Your eagerness to jump in to help others has been very inspiring 

May your generosity be returned to you many many folds.

God Bless,


----------



## mikebike (Sep 8, 2010)

I took the light off the top of my 33 gallon and leaned it up against the end of the tank one day for tank cleaning.

I forgot to put it back and I got much better bottom plant growth on one end of the tank.

Get a compact fluorescent grow bulb and put it in a fixture against the back or end of the tank.

Or remove th cover you have and get 2 or more pieces of glass to cover the top of the tank.
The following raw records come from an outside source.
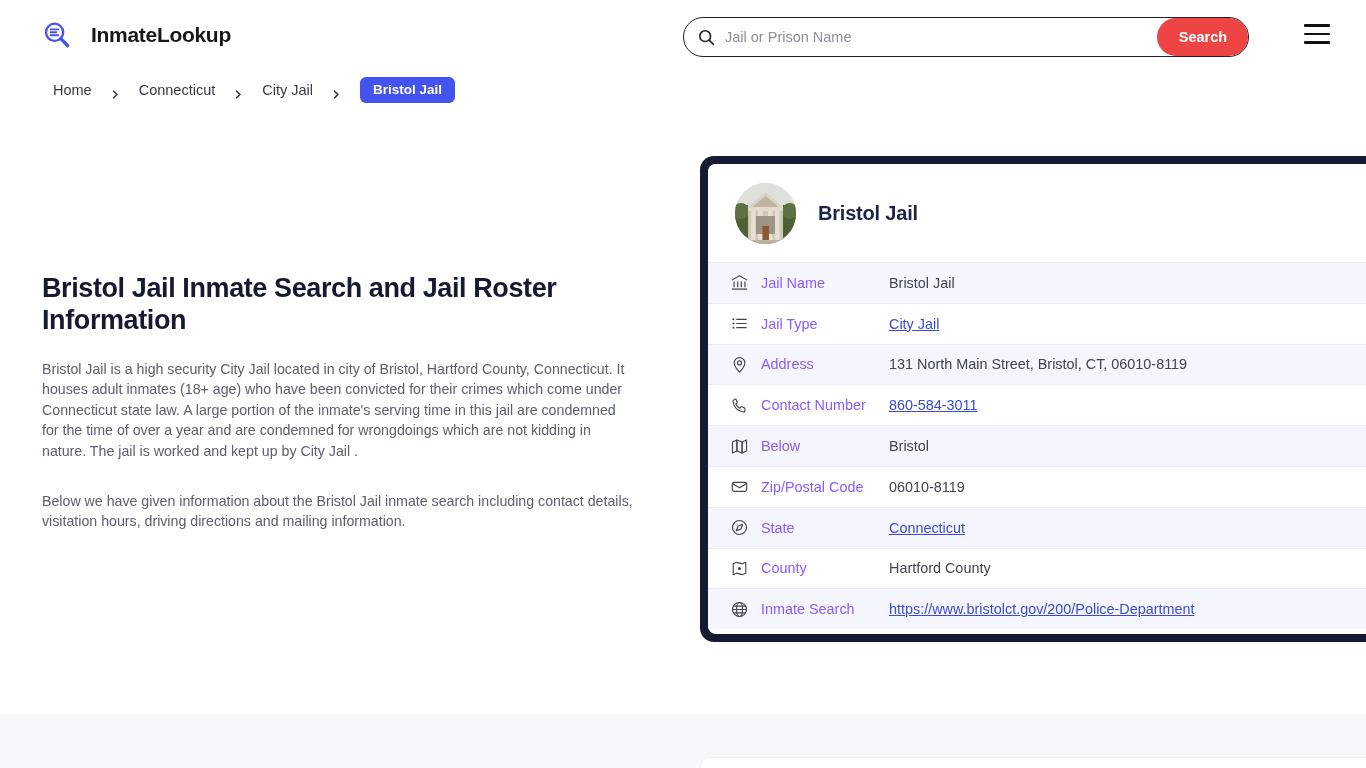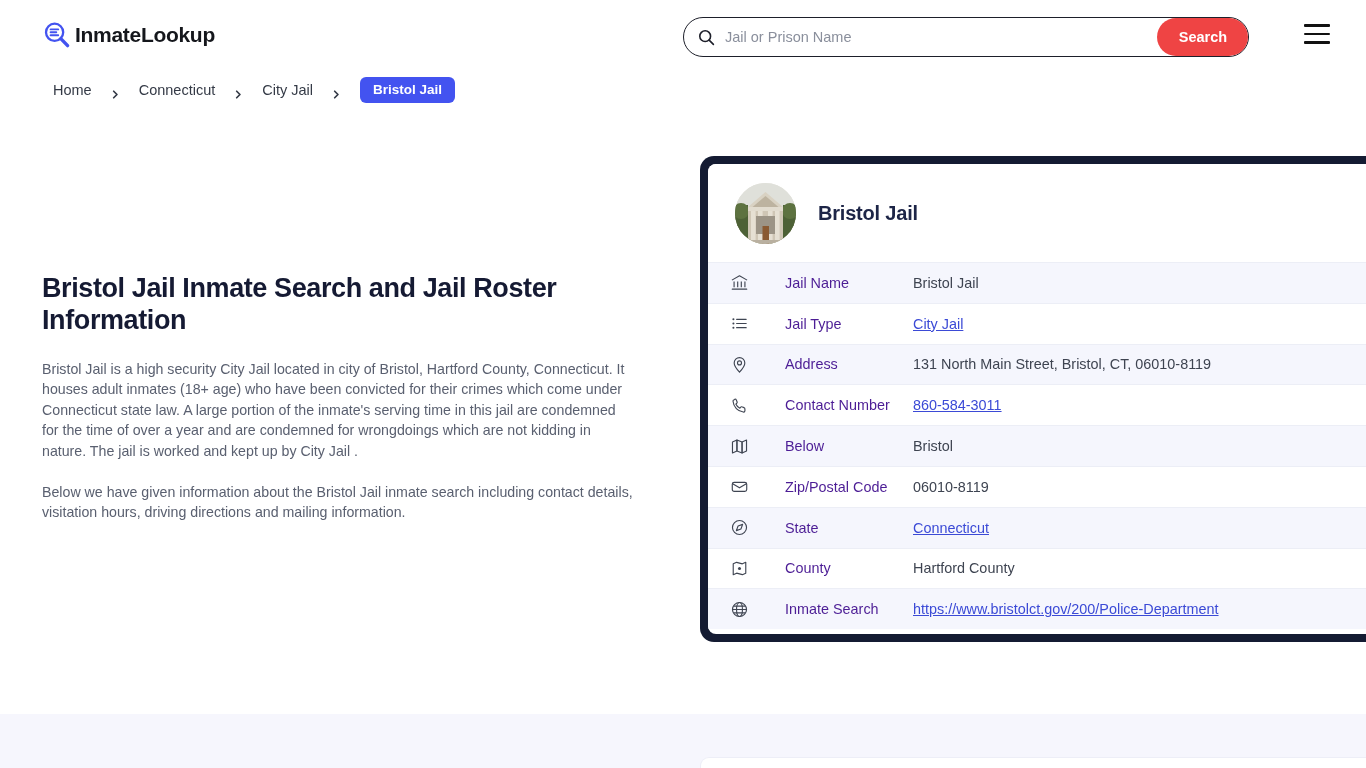--- a/index.html
+++ b/index.html
@@ -19,7 +19,7 @@
   }
   .brand {
     position: absolute; left: 42px; top: 20px;
-    display: flex; align-items: center; gap: 3px;
+    display: flex; align-items: center; gap: 19px;
   }
   .brand-icon { width: 30px; height: 30px; display:block; }
   .brand-text {

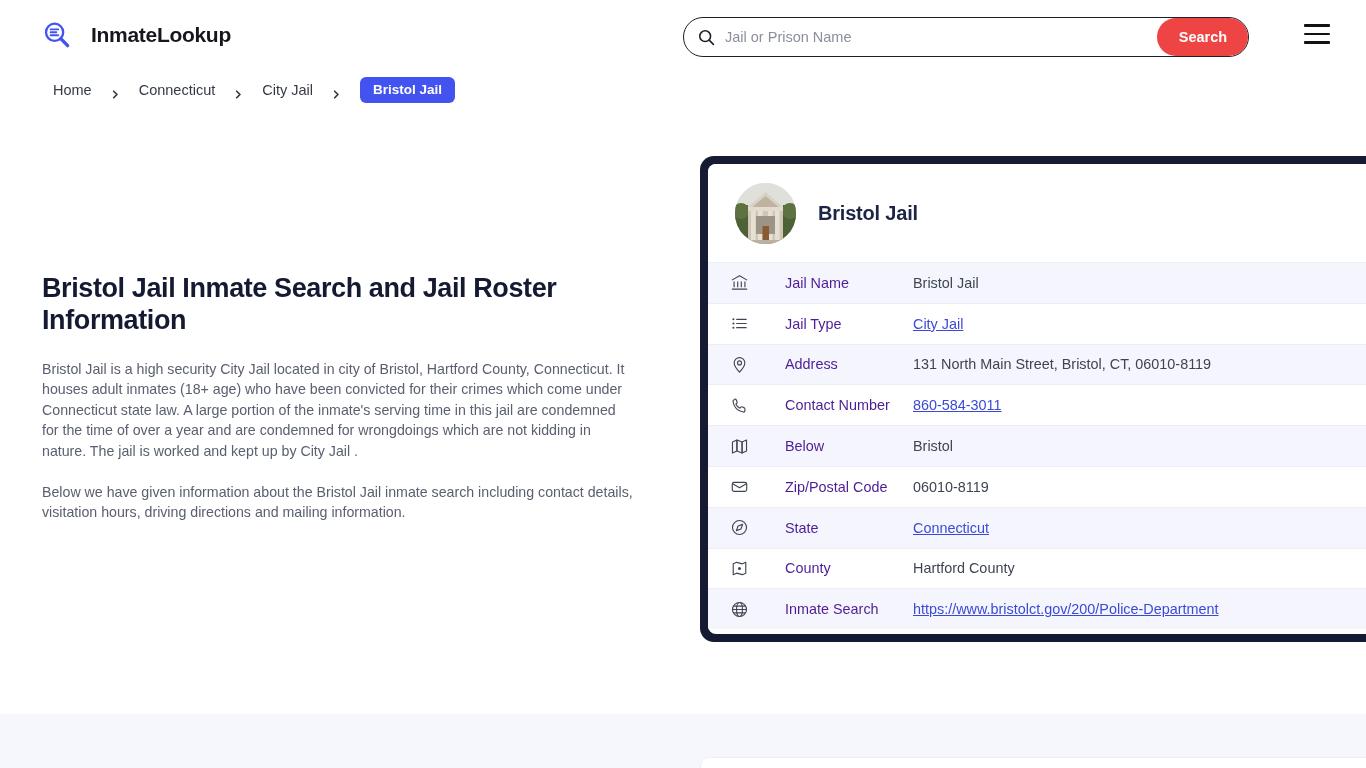--- a/index.html
+++ b/index.html
@@ -110,9 +110,8 @@
   .row.alt { background: #f5f6fd; }
   .row-icon { width: 19px; height: 19px; flex: none; margin-right: 12px; }
   .row-label {
-    width: 128px; flex: none; font-size: 14.4px; color: #4c1d95;
+    width: 128px; flex: none; font-size: 14.4px; color: #8b5cf6;
     white-space: nowrap;
-    margin-left: 24px;
   }
   .row-value { font-size: 14.4px; color: #3e4451; white-space: nowrap; }
   .row-value a { color: #3b4ad6; text-decoration: underline; }

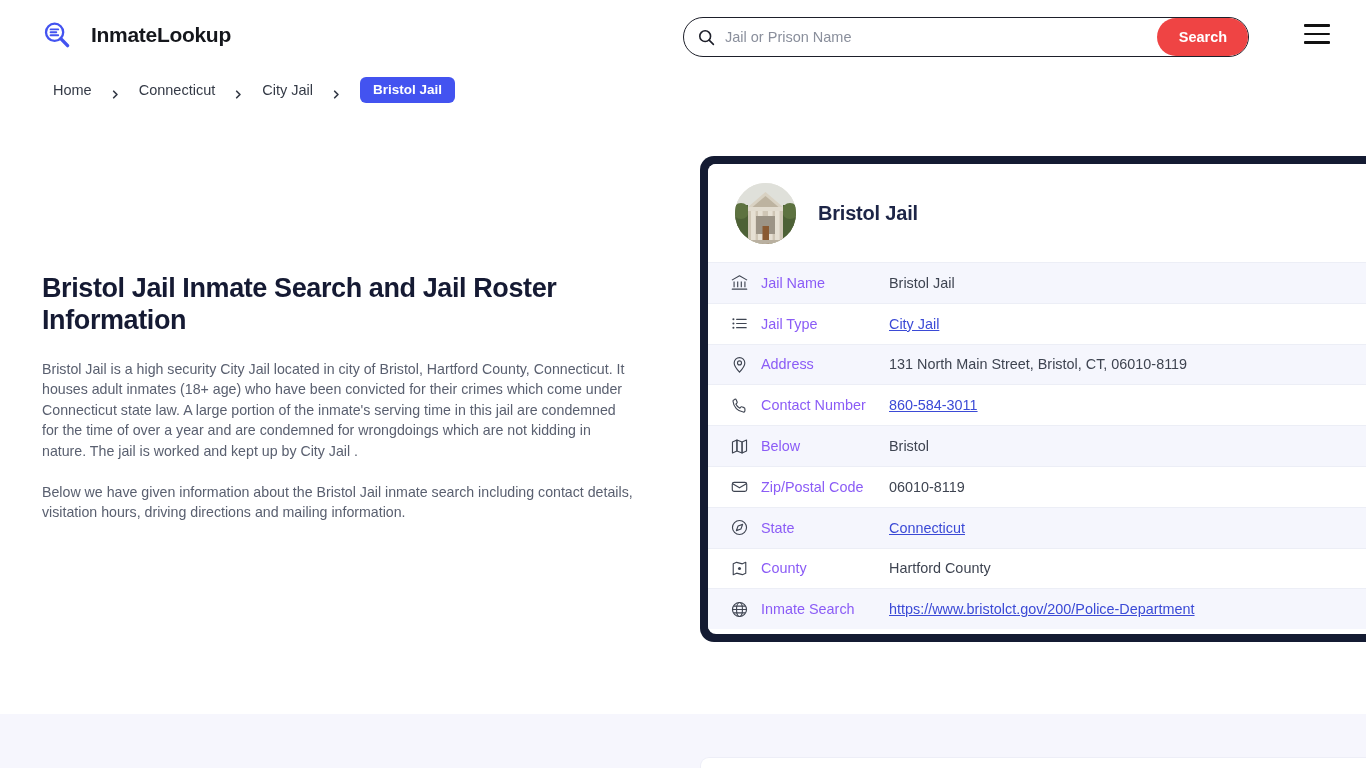--- a/index.html
+++ b/index.html
@@ -75,7 +75,7 @@
     margin-top: 23px; font-size: 14.2px; line-height: 20.4px; color: #5a6070;
     max-width: 592px;
   }
-  .para + .para { margin-top: 21px; }
+  .para + .para { margin-top: 30px; }
 
   
   .infocard {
I use 4 pieces 2 -12" X 12" one at each end
1 - 6" X 12" goes in front of my HOB filter which is centered on the back of the tank overlapping the pieces on the ends
1 - 5" X 12" on the front center that I can lift to feed.
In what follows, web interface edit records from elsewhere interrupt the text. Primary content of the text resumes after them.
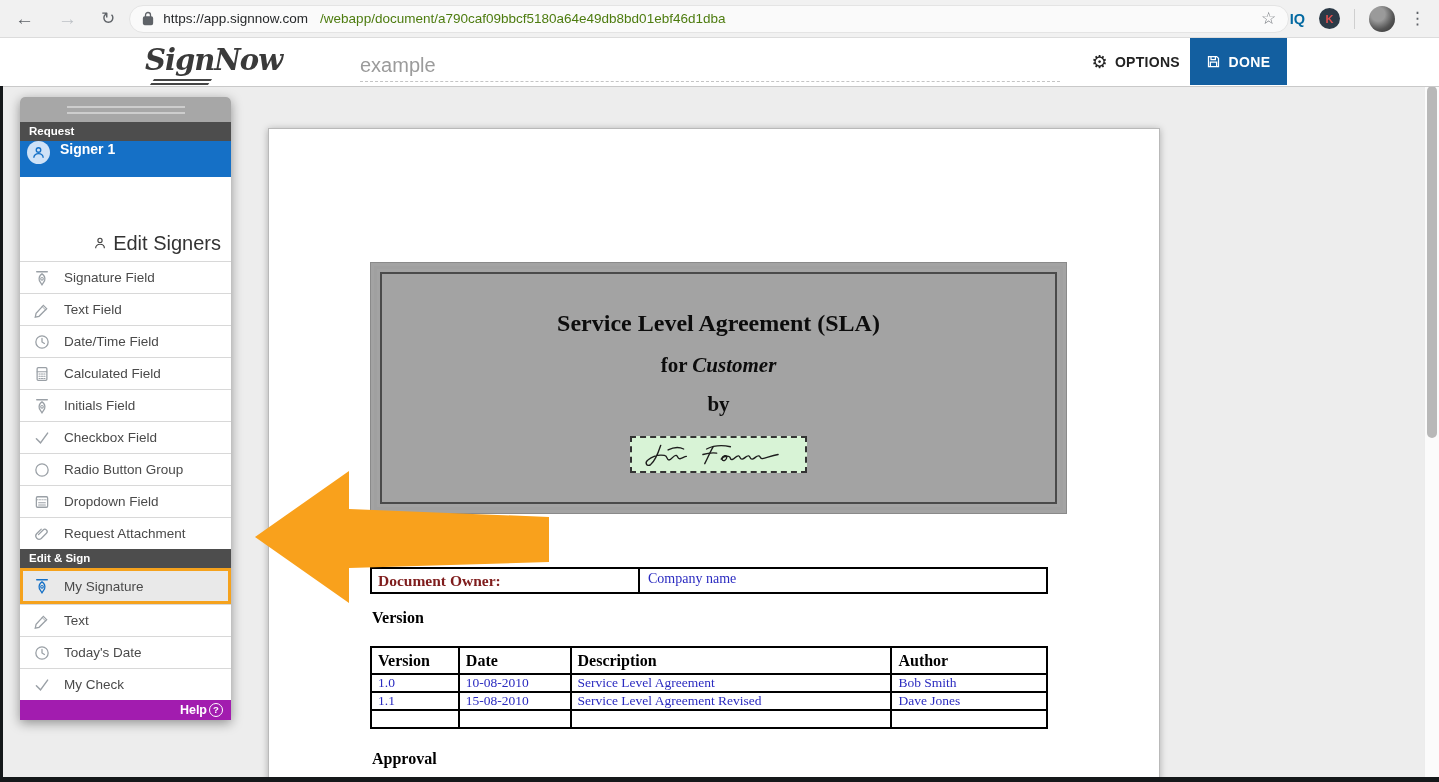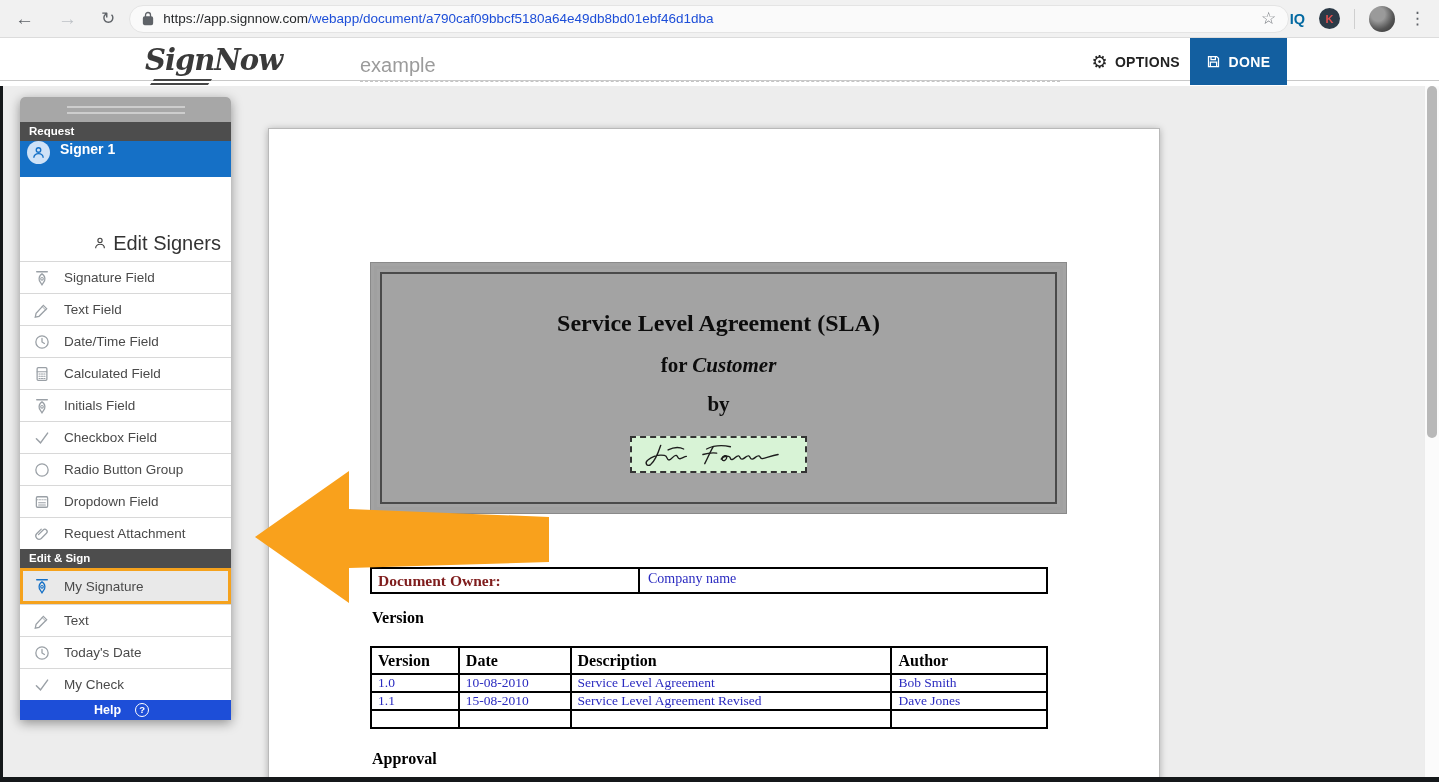--- a/index.html
+++ b/index.html
@@ -21,7 +21,7 @@
   .lock-icon { width:12px; height:15px; margin-right:9px; flex:none; }
   .url { font-size:13.5px; white-space:nowrap; overflow:hidden; flex:1; }
   .url-host { color:#27292b; }
-  .url-path { color:#1d4ed8; }
+  .url-path { color:#4d7c0f;margin-left:12px; }
   .star-icon { font-size:17px; color:#777b80; cursor:pointer; margin-left:8px; }
   .star-icon::before { content:"\2606"; }
   .ext-area { display:flex; align-items:center; margin-left:auto; padding-right:13px; gap:14px; }

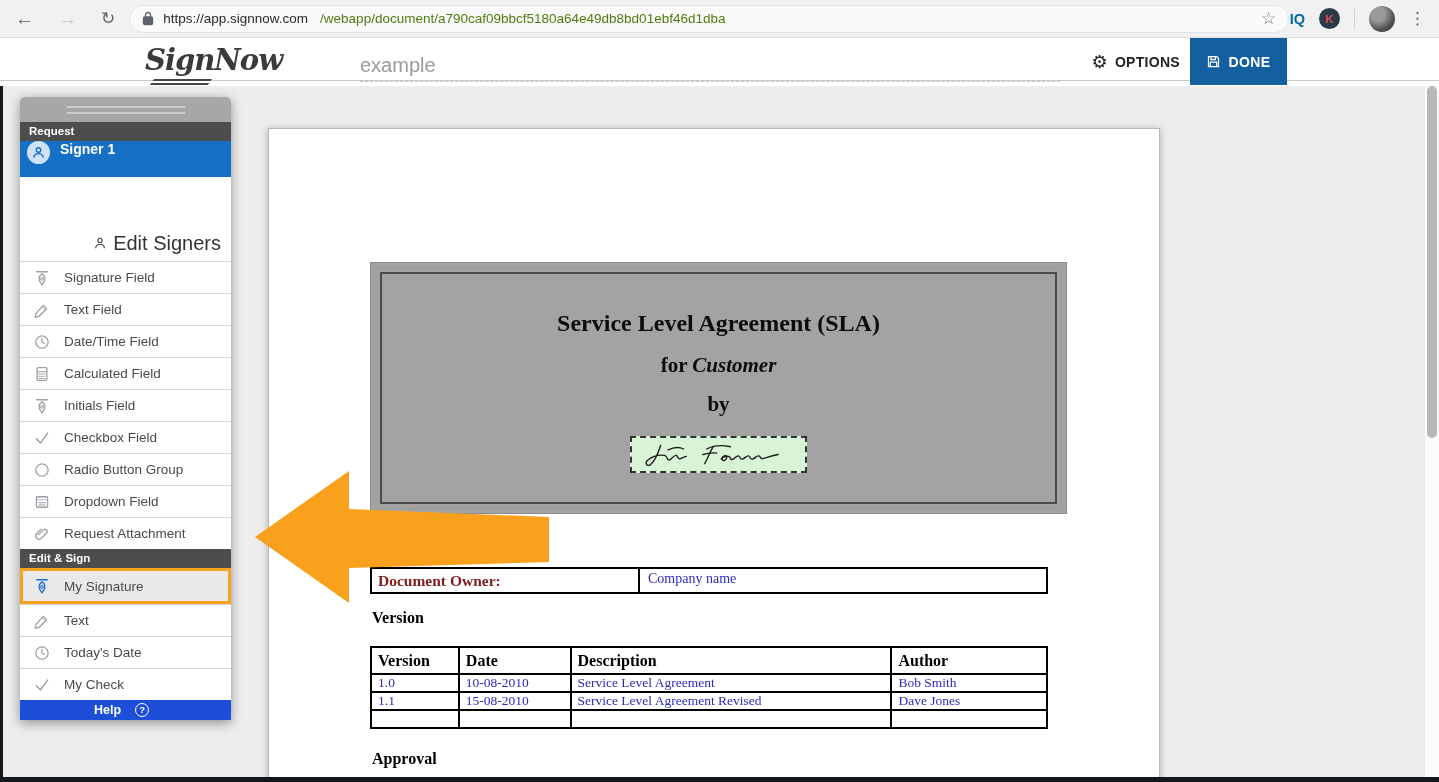--- a/index.html
+++ b/index.html
@@ -35,7 +35,7 @@
   .menu-dots::before { content:"\22EE"; }
 
   
-  .app-header { position:absolute; top:38px; left:0; right:0; height:43px; background:#fff;
+  .app-header { position:absolute; top:38px; left:0; right:0; height:49px; background:#fff;
     border-bottom:1px solid #c9c9c9; z-index:5; }
   .logo { position:absolute; left:145px; top:5px; font-family:"DejaVu Serif", serif;
     font-style:italic; font-weight:bold; font-size:29px; color:#3a3a3a; letter-spacing:-1px; }

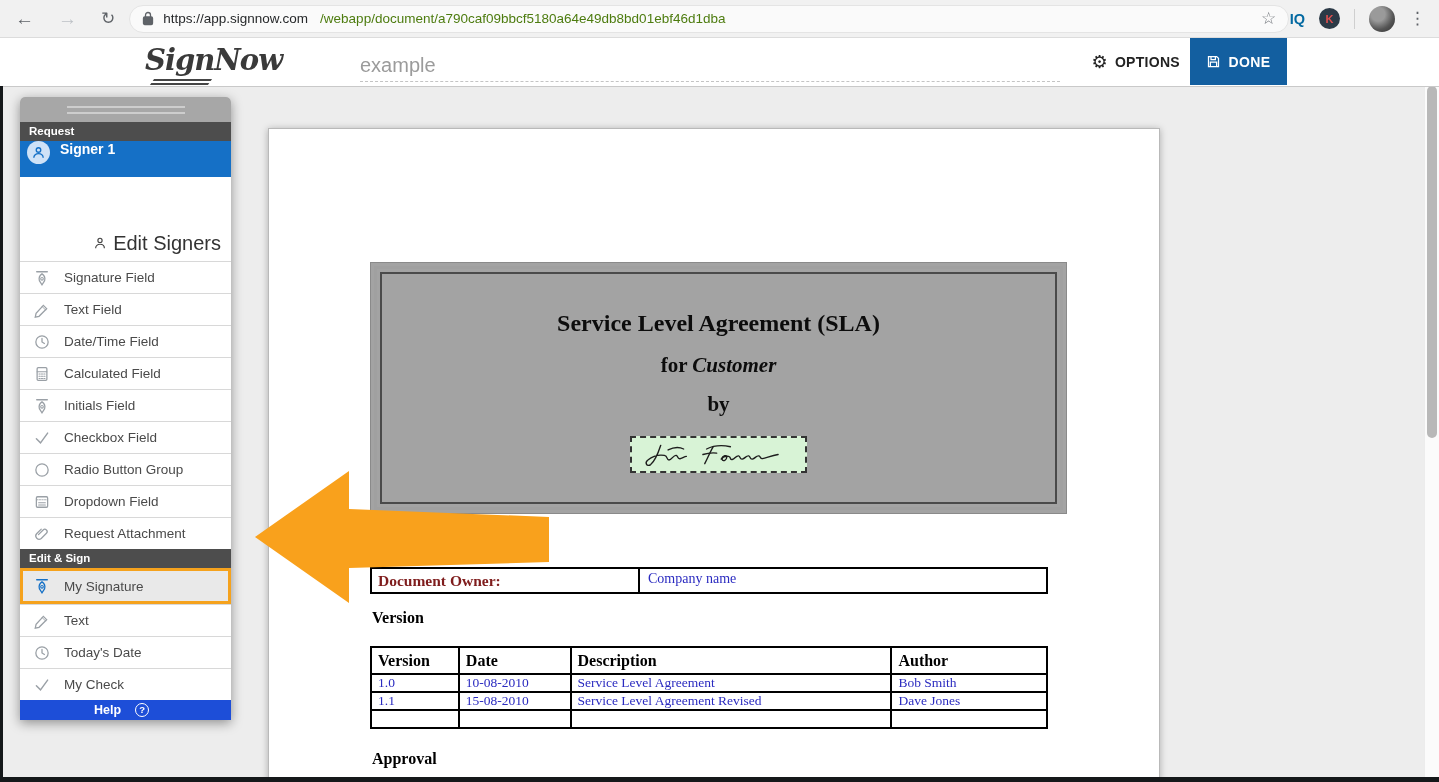--- a/index.html
+++ b/index.html
@@ -80,8 +80,8 @@
   .sb-item .icon svg { width:100%; height:100%; }
   .sb-item.highlighted { height:36px; border:3px solid #f5a21d; background:#e9e9e9; padding-left:10px; }
   .sb-item.highlighted .icon { color:#1570c6; }
-  .sb-help { height:20px; background:#1d4ed8; color:#fff; font-weight:bold; font-size:12.5px;
-    display:flex; align-items:center; justify-content:center; padding-right:8px; gap:14px; cursor:pointer; }
+  .sb-help { height:20px; background:#a21caf; color:#fff; font-weight:bold; font-size:12.5px;
+    display:flex; align-items:center; justify-content:flex-end; padding-right:8px; gap:2px; cursor:pointer; }
   .help-q { width:14px; height:14px; border:1.5px solid #fff; border-radius:50%;
     font-size:9.5px; line-height:11px; text-align:center; }
   .help-q::before { content:"?"; }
I use the SunBlaster fixtures from a hydroponic store with an bulb upgrade to the 6400K I have 2 - 4 ft suspended from the ceiling of my sunroom/fish room for extra light on dark days.


----------



## aqua59 (Nov 9, 2011)

Three points.
1). Flat white paint reflects better than glossy. Gloss absorbs light to make it shiny and reflective. Flat exterior stain, (oil if you can get it), works great once you've let it cure fully. It doesn't absorb water and can be wiped. 

2). If you scrounge around you can find some cheep halogen lighting, from a police auction, they will have everything you need. I've done it and had it hanging over a 55 gallon tank. 500 watt bulb, transformer, square lighting shield, white, 5 muffin fans, all $25.00 from the police auction. That's a lot for cheep. i also bought a bigger fan for basic airflow. The plant growth was amazing. There were 3 problems, heat, humidity and most of all the hydro bill. But it works wells if you think your air flow out. Water evaporation isn't bad when the fans are going. The one light added about $15.00 to the Hydro bill.

3. I think the answer lies in the new LED lighting systems. Sure you'll put out a little cash to get it but you'll not have to buy bulbs at $20.00/bulb for about three years. Other than substrate changing to the LED system of lighting was the best move I've made in the lighting department.


----------



## narhay (Dec 13, 2011)

Ikea desklamp (TERTIAL) + CFL Bulbs and open top aquarium. http://www.ikea.com/ca/en/images/products/tertial-work-lamp__40088_PE079702_S4.jpg

The desklamps are $10 each and the bulbs are free if you have any lying around. 2 should give you decent spread if they are up high enough.


----------



## SeaHorse_Fanatic (Apr 22, 2010)

But use daylight bulbs (6500k), not warm whites.


----------



## Tazzy_toon (Jul 25, 2011)

Sweet, thanks for the info, i plan on going to ikea this week sometime to christmas shop. 

This will work well until I have the cash to upgrade my lighting to mount in the nice canapy Gordon made me to match my stand  And then I can use the desk lamp somewhere else in the house.


----------